A HUB2DOC me ofereceu o suporte técnico e humano que eu precisava para sustentar esse tipo de prática:
- Um sistema de agendamento e pagamento que me libera do operacional
- Ferramentas de jornada do paciente que aprofundam o vínculo desde o primeiro contato
- Mentorias em skills que usam a neurociência cognitiva e comportamental que me preparam para ser um profissional mais presente, mais inteiro, mais empático e em alta performance.
Foi com essa base que pude, de fato, abrir espaço na consulta para perguntas que não cabiam no prontuário, mas transformam o cuidado.
A espiritualidade é um recurso de saúde — e precisa ser respeitada
Estudos do CNPq, da ABPS (Associação Brasileira de Psicologia da Saúde) e grupos como o NUPES (Núcleo de Pesquisas em Espiritualidade e Saúde da USP) reforçam: a espiritualidade não é uma “crença particular irrelevante”, mas um dos maiores fatores de resiliência em situações de sofrimento psíquico e físico.
Sabemos, por exemplo, que pacientes com práticas espirituais regulares apresentam:
- Melhor adesão a tratamentos
- Menor tempo de internação
- Redução de sintomas depressivos e ansiosos
- Aumento da satisfação com a vida.
Quando o profissional reconhece essa dimensão, sem imposição ou julgamento, ele oferece um cuidado mais íntegro, mais eficaz — e mais humano.
Cuidar do outro sem adoecer a si
Por fim, falar de espiritualidade também é falar de nós, profissionais.
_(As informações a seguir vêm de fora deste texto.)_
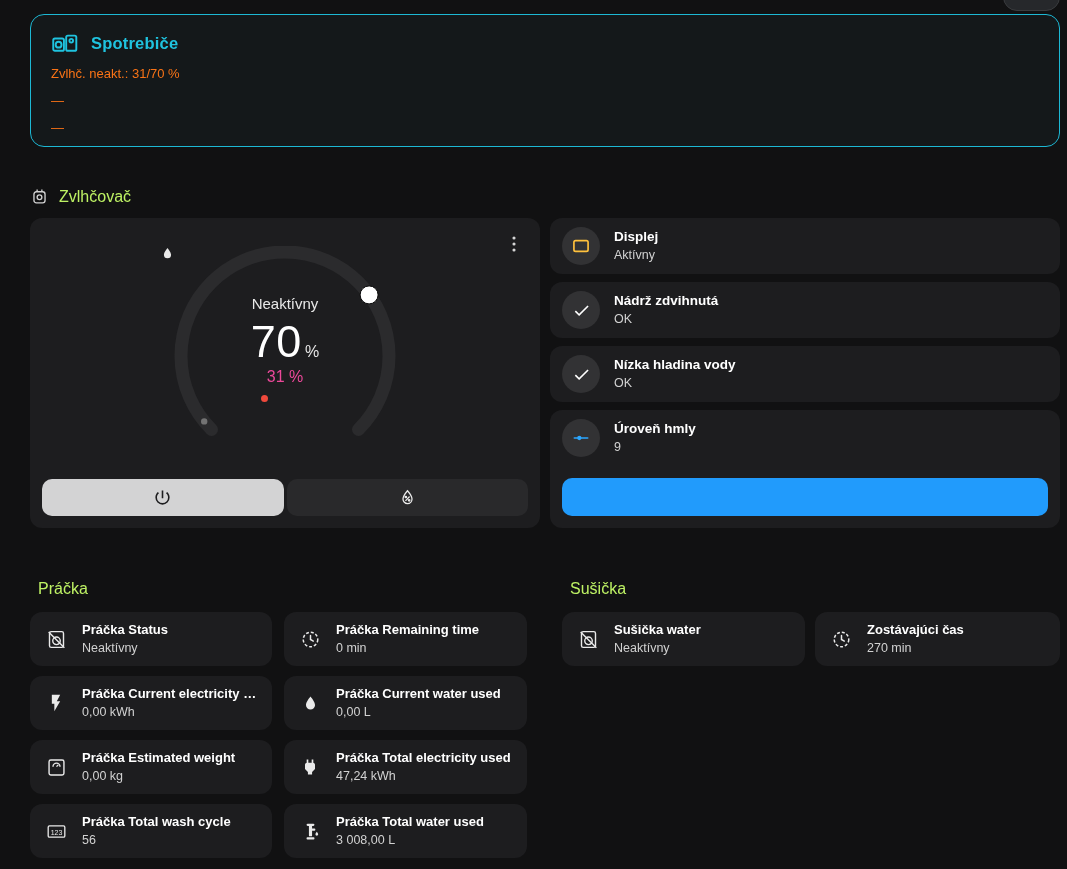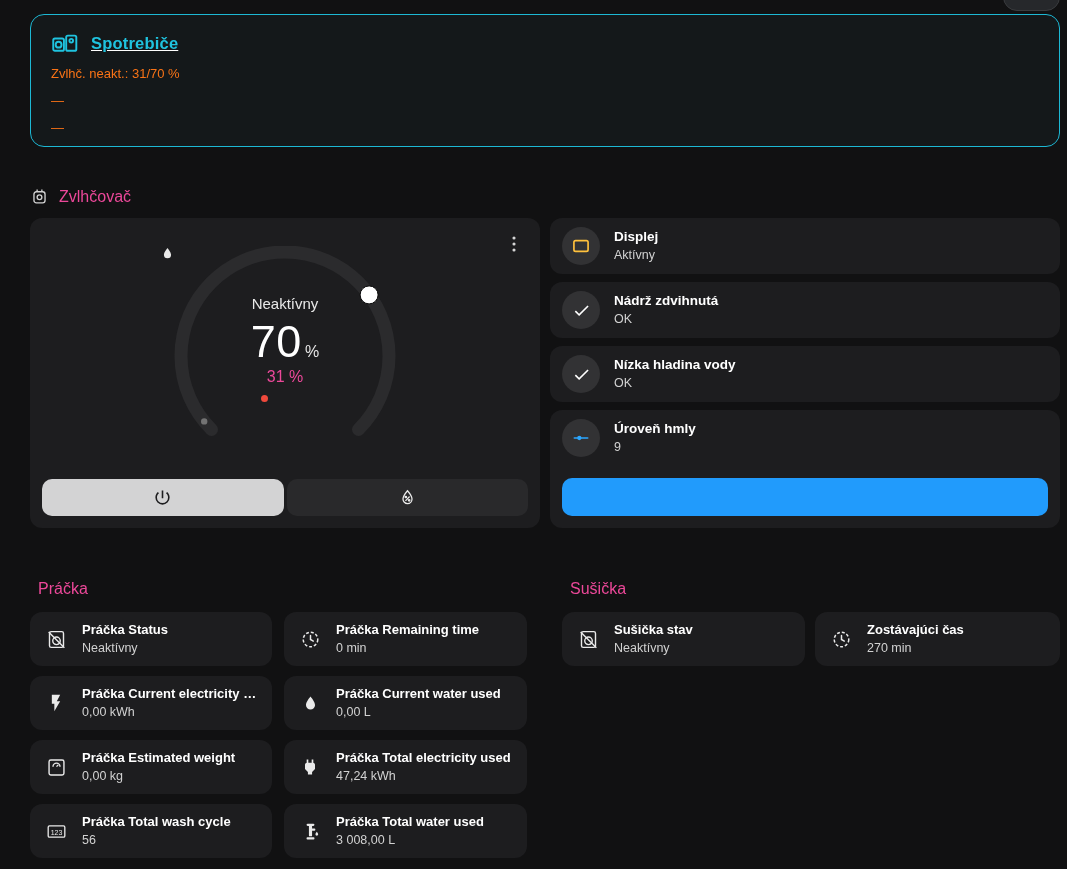"Spotrebiče" .overview-title-row { text-decoration: underline -> none }
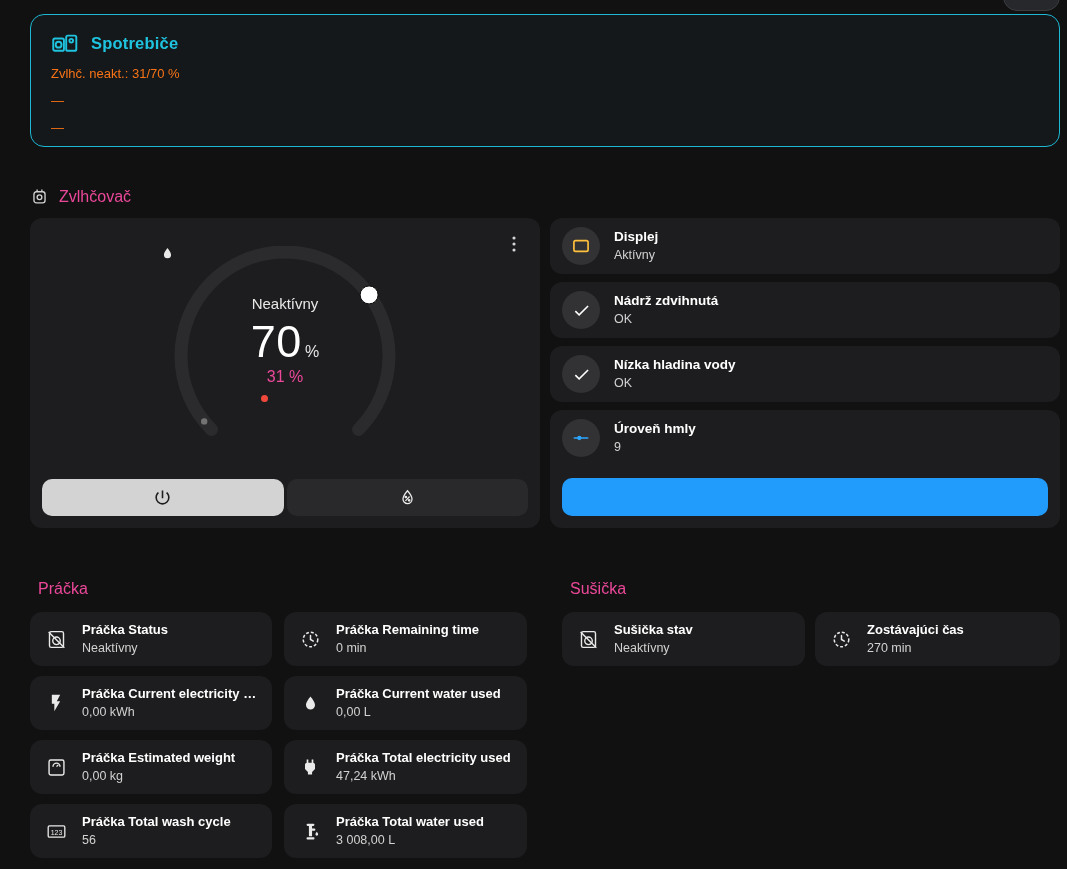"Zvlhčovač" .section-header { color: #ec4899 -> #bef264 }
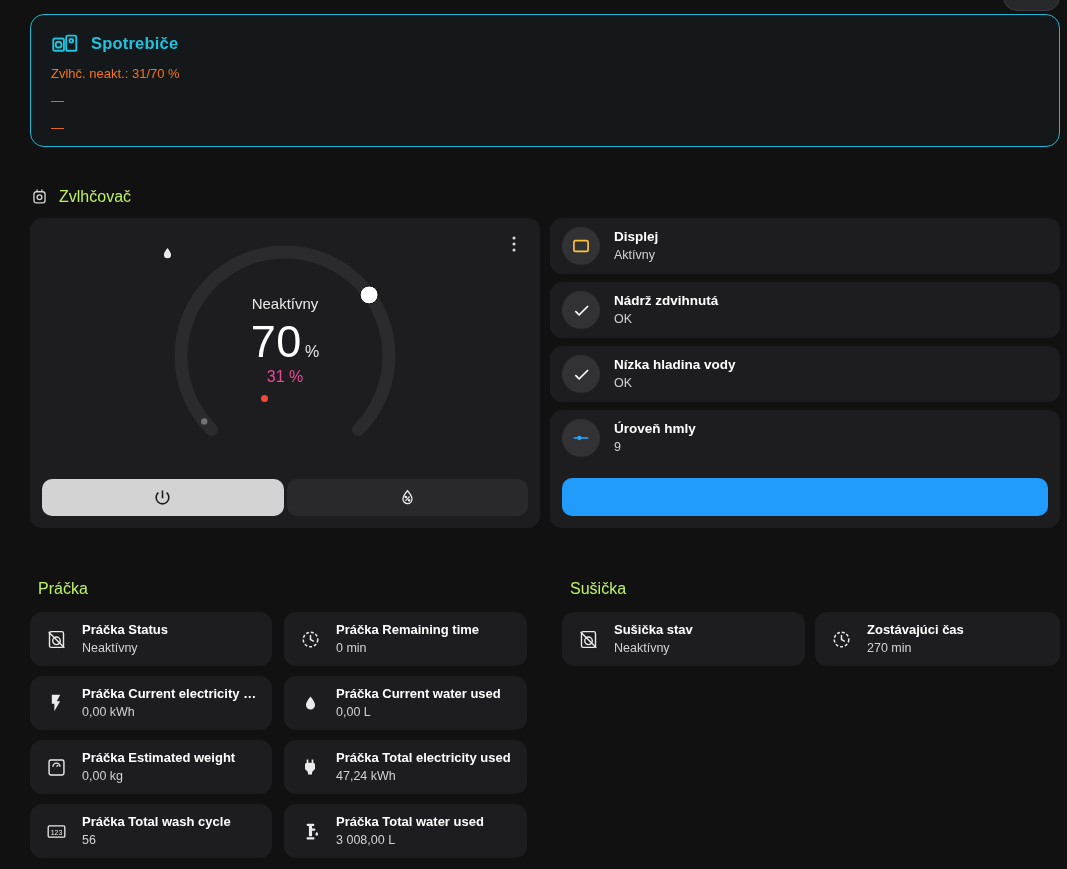"Sušička stav" span.small-title { text: stav -> water }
Quantos de nós carregam esgotamento, culpa, sensação de vazio mesmo exercendo uma profissão “nobre”? Quantos se perguntam, no silêncio, se ainda estão no caminho certo?
Espiritualidade, nesse caso, também é ferramenta de autorreconhecimento. De reconstrução do propósito. E sim, de autocuidado.
Eu sigo me formando como médico e como ser humano. E saber que tudo o que idealizamos na HUB2DOC só traz a certeza de que nosso propósito é construir pontes para que nenhum médico precise fazer essa travessia sozinho.
Referências:
Organização Mundial da Saúde. “Health Promotion Glossary”, 1998.
Conselho Federal de Medicina. Comissão Nacional de Saúde e Espiritualidade, 2022.
Lucchetti, G. et al. “Espiritualidade e saúde mental: uma revisão”, Revista de Psiquiatria Clínica, 2020.
Moreira-Almeida, A. et al. “Religiosidade e saúde: da compreensão à prática”, Revista Brasileira de Psiquiatria, 2006.
Koenig, H. “Religion, Spirituality, and Health: The Research and Clinical Implications”, ISRN Psychiatry, 2012.